---------- EXERCISE DATA

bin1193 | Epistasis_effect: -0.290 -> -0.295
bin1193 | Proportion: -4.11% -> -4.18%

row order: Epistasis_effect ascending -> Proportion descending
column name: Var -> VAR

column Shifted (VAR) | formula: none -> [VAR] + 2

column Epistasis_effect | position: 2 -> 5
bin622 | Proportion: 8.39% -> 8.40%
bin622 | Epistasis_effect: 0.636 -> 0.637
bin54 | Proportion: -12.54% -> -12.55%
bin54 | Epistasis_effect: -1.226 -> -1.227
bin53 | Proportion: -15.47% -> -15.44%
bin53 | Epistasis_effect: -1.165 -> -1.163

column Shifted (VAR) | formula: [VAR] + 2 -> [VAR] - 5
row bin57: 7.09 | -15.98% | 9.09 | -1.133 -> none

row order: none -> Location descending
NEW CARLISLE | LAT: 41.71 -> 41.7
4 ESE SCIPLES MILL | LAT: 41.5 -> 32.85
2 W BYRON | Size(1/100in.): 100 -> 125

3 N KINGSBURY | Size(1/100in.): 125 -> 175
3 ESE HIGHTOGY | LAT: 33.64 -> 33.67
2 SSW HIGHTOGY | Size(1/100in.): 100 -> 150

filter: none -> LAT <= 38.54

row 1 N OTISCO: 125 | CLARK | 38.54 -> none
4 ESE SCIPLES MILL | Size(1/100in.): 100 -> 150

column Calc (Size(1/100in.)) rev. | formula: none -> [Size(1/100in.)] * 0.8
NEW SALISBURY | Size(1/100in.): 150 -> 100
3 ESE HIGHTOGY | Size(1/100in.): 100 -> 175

--------------------

### WORK INSTRUCTION
Transcribe the records above in full, exactly as they stand.

### RESPONSE AREA
bin1193 | Epistasis_effect: -0.290 -> -0.295
bin1193 | Proportion: -4.11% -> -4.18%

row order: Epistasis_effect ascending -> Proportion descending
column name: Var -> VAR

column Shifted (VAR) | formula: none -> [VAR] + 2

column Epistasis_effect | position: 2 -> 5
bin622 | Proportion: 8.39% -> 8.40%
bin622 | Epistasis_effect: 0.636 -> 0.637
bin54 | Proportion: -12.54% -> -12.55%
bin54 | Epistasis_effect: -1.226 -> -1.227
bin53 | Proportion: -15.47% -> -15.44%
bin53 | Epistasis_effect: -1.165 -> -1.163

column Shifted (VAR) | formula: [VAR] + 2 -> [VAR] - 5
row bin57: 7.09 | -15.98% | 9.09 | -1.133 -> none

row order: none -> Location descending
NEW CARLISLE | LAT: 41.71 -> 41.7
4 ESE SCIPLES MILL | LAT: 41.5 -> 32.85
2 W BYRON | Size(1/100in.): 100 -> 125

3 N KINGSBURY | Size(1/100in.): 125 -> 175
3 ESE HIGHTOGY | LAT: 33.64 -> 33.67
2 SSW HIGHTOGY | Size(1/100in.): 100 -> 150

filter: none -> LAT <= 38.54

row 1 N OTISCO: 125 | CLARK | 38.54 -> none
4 ESE SCIPLES MILL | Size(1/100in.): 100 -> 150

column Calc (Size(1/100in.)) rev. | formula: none -> [Size(1/100in.)] * 0.8
NEW SALISBURY | Size(1/100in.): 150 -> 100
3 ESE HIGHTOGY | Size(1/100in.): 100 -> 175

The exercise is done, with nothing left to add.